Integrity

“It is Attitude, not Aptitude that determines your Altitude” – Zig Ziglar

We often hear the word Integrity, especially in our working environment. Although there are many definitions of integrity, I would like to suggest we use the word to represent a situation where a person acts according to what she/he says.  “Walk the Talk” is a more popular expression of integrity.  In short, a person of integrity always keeps her/his promise.

In a broad sense, integrity is a very important aspect related to ethical conduct.  Integrity is one of the foundations that makes a person behave ethically. Transparency, one of the prime aspects in exercising Good Corporate Governance, goes hand-in-hand with integrity.  If you act with integrity, you are not afraid to disclose any of your decisions or actvities at work.

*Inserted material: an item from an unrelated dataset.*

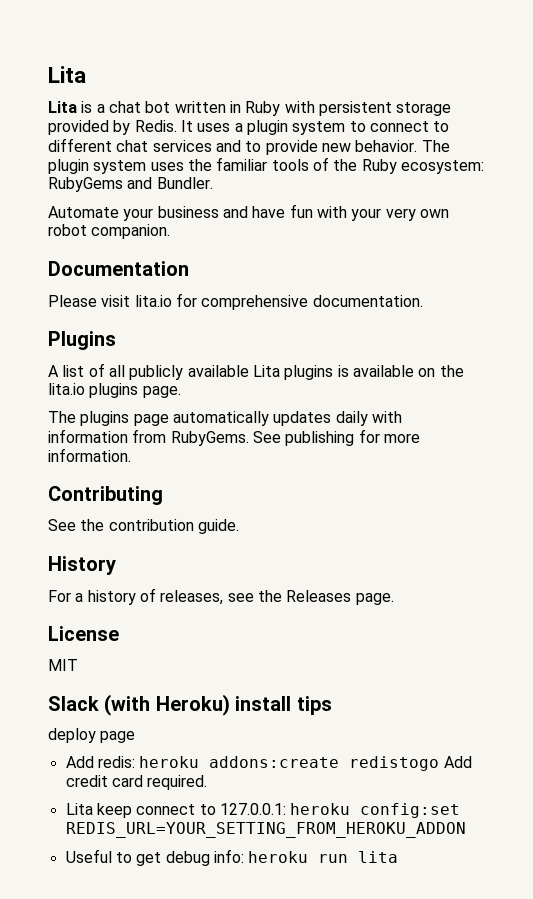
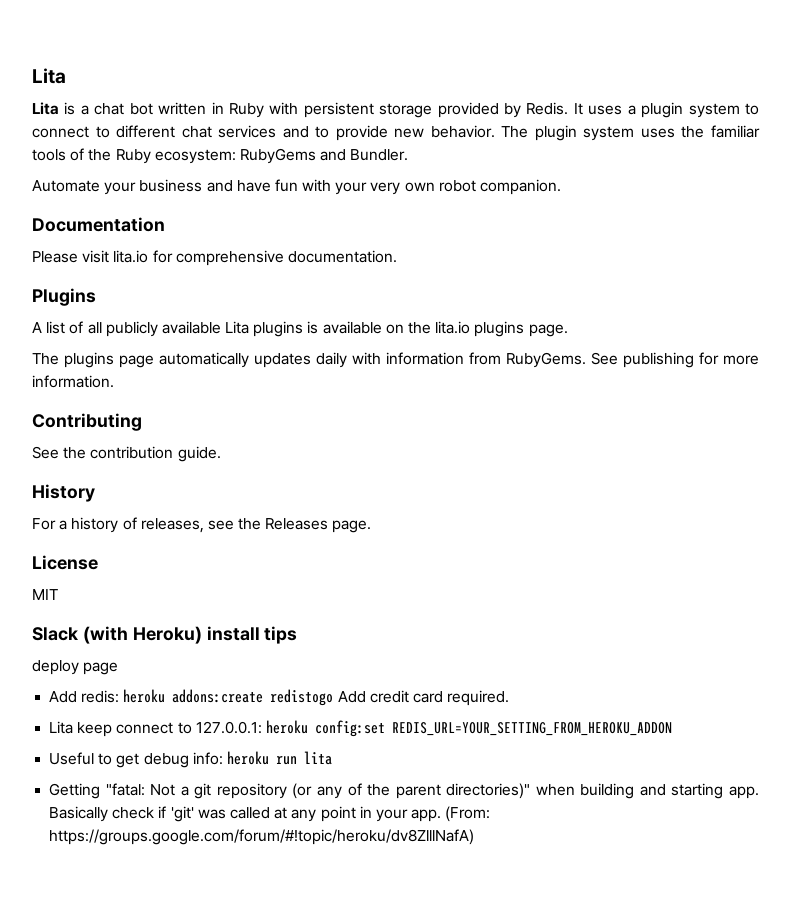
+ Getting "fatal: Not a git repository (or any of the parent directories)" when building and starting app. Basically check if 'git' was called at any point in your app. (From: https://groups.google.com/forum/#!topic/heroku/dv8ZlllNafA)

In an organization context, people may only perceive another person as a person of integrity as opposed to what they sometimes jokingly called an “Omdo” person (Omdo stands for omong doang; this is a Jakarta’s slang for a person who only talks, but never acts).

Why is it not easy to judge the “real” integrity quality of a person? One of the reasons is because the real test of integrity comes only in a situation where a person acts when nobody sees.  Persons may behave and act differently when nobody sees as opposed to when everybody sees.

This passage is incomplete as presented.